You can see shades of these tactics everywhere, from the email newsletters that show up in your inbox that you never signed up for (something that frequently happens to me) to the way that other networks, like LinkedIn, acquire so many details about you that they’re susceptible to data miners—some of which want to mine your profile for information that suggests you might be about to leave your company.

(If the latter case sounds Orwellian, I’m sorry to tell you that it’s not only a thing,  but that LinkedIn is losing its court battle against hiQ Labs, the company trying to do just that. The Microsoft-owned LinkedIn is throwing all its legal firepower into the battle, though.)

Expect Ripple Effects

This whole Facebook situation is a mess, and odds are that it’s going to catch lots of organizations in its wake.
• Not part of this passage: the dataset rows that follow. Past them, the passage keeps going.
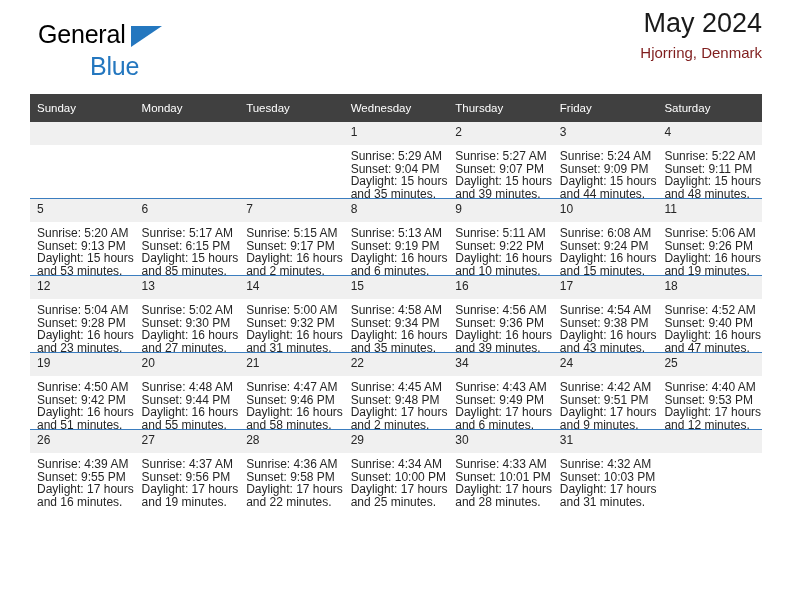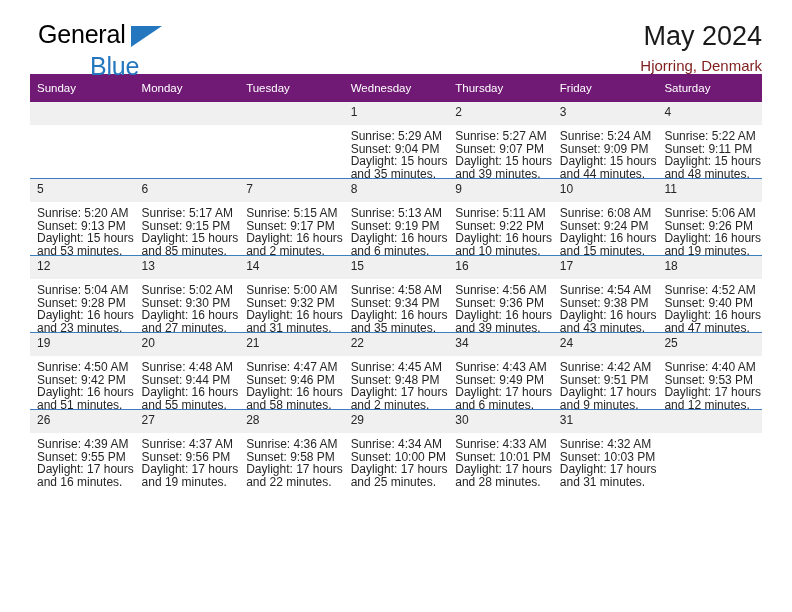--- a/index.html
+++ b/index.html
@@ -25,7 +25,7 @@
   
   .topbar {
     position: relative;
-    height: 74px;
+    height: 94px;
     display: flex;
     align-items: flex-start;
     justify-content: space-between;

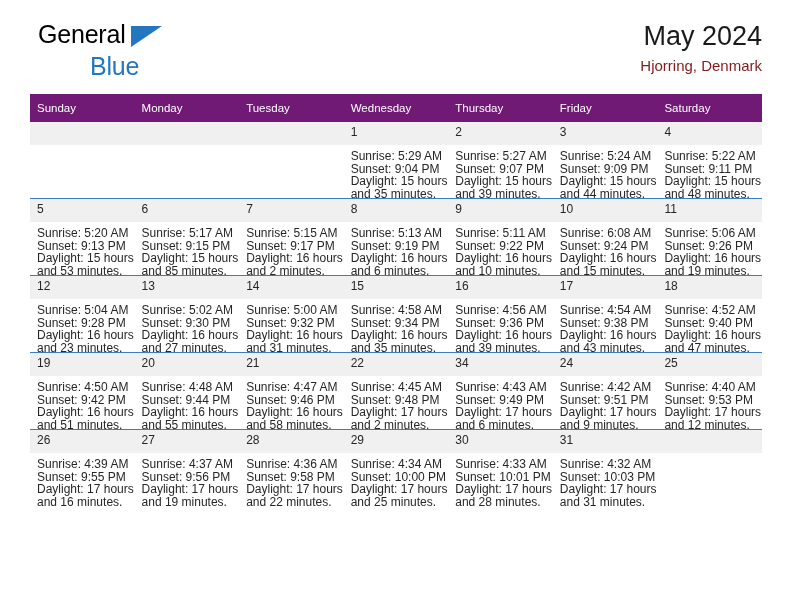--- a/index.html
+++ b/index.html
@@ -66,7 +66,7 @@
 
   .title-wrap {
     text-align: right;
-    margin-top: 21px;
+    margin-top: 8px;
   }
   .cal-title {
     font-size: 27px;

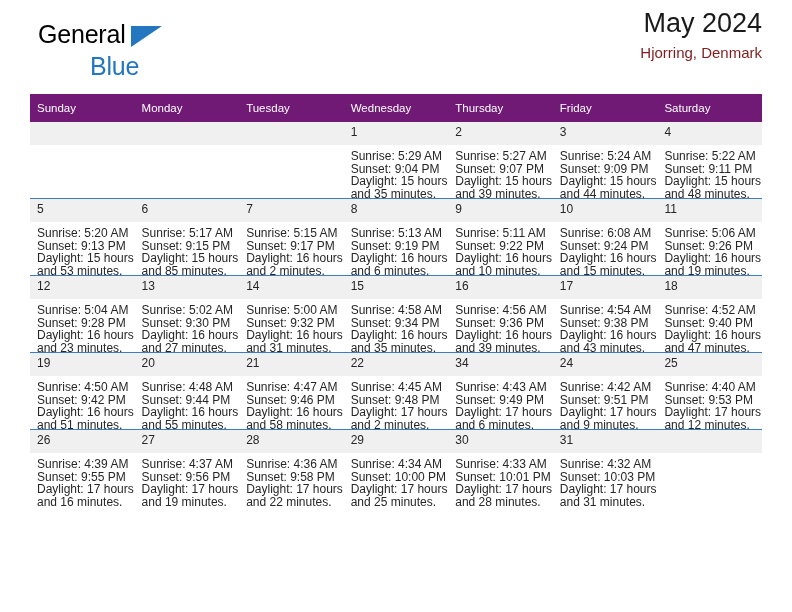--- a/index.html
+++ b/index.html
@@ -89,7 +89,7 @@
     table-layout: fixed;
   }
   .calendar th {
-    background: #701a75;
+    background: #404040;
     color: #ffffff;
     font-size: 11.5px;
     font-weight: normal;

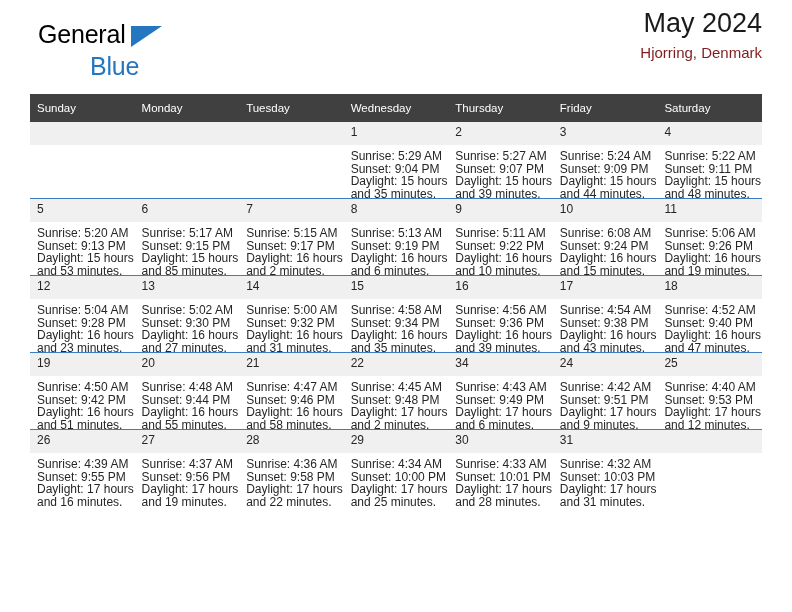--- a/index.html
+++ b/index.html
@@ -245,7 +245,7 @@
               <div class="daynum">6</div>
               <div class="dayinfo">
                 <div>Sunrise: 5:17 AM</div>
-                <div>Sunset: 9:15 PM</div>
+                <div>Sunset: 6:15 PM</div>
                 <div>Daylight: 15 hours</div>
                 <div>and 85 minutes.</div>
               </div>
Online marketing is built on data. So are the data rolls that associations acquire when someone signs up for membership.

And something like Cambridge Analytica’s use of a quiz app to steal the personal information of lots of people for marketing purposes further underlines points about data security and personalization that have already been getting a front-row seat during the early months of 2018, thanks to the European Union’s General Data Protection Regulation (GDPR), which take effect in May.
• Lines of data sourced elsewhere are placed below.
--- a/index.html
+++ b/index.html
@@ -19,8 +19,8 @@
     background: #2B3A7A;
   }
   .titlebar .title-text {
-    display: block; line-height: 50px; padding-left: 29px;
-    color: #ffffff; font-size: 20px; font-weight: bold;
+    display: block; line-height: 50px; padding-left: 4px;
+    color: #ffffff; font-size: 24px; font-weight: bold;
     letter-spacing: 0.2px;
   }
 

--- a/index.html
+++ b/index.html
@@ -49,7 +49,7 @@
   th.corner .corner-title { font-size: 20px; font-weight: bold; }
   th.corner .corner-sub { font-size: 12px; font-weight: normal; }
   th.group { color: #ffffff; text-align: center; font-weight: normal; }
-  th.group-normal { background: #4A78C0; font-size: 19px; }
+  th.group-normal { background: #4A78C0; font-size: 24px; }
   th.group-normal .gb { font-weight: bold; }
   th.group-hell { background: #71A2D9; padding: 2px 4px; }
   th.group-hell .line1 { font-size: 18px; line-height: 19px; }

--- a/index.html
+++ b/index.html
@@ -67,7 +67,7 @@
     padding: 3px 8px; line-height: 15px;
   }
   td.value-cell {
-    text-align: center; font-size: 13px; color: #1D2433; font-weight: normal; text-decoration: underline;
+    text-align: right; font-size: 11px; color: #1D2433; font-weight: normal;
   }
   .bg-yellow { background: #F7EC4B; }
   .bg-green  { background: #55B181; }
In fact, Cambridge Analytica might sharpen the effects of GDPR noncompliance. In a recent op-ed piece for The Drum, Rapp UK Digital Media Director Jess Geary noted that the scandal was a perfect example of the potential impacts of GDPR in action.

“What is particularly interesting for marketers, is that this scandal feels almost like a movie trailer for the upcoming GDPR legislation in May,” she wrote in her piece. “This gives us a real working answer to the much-asked GDPR question of ‘how much do you think this will affect consumer behavior on the whole?’ If this is anything to go by, then it will affect their behavior to the tune of destroying brand trust along with billions in market share losses.”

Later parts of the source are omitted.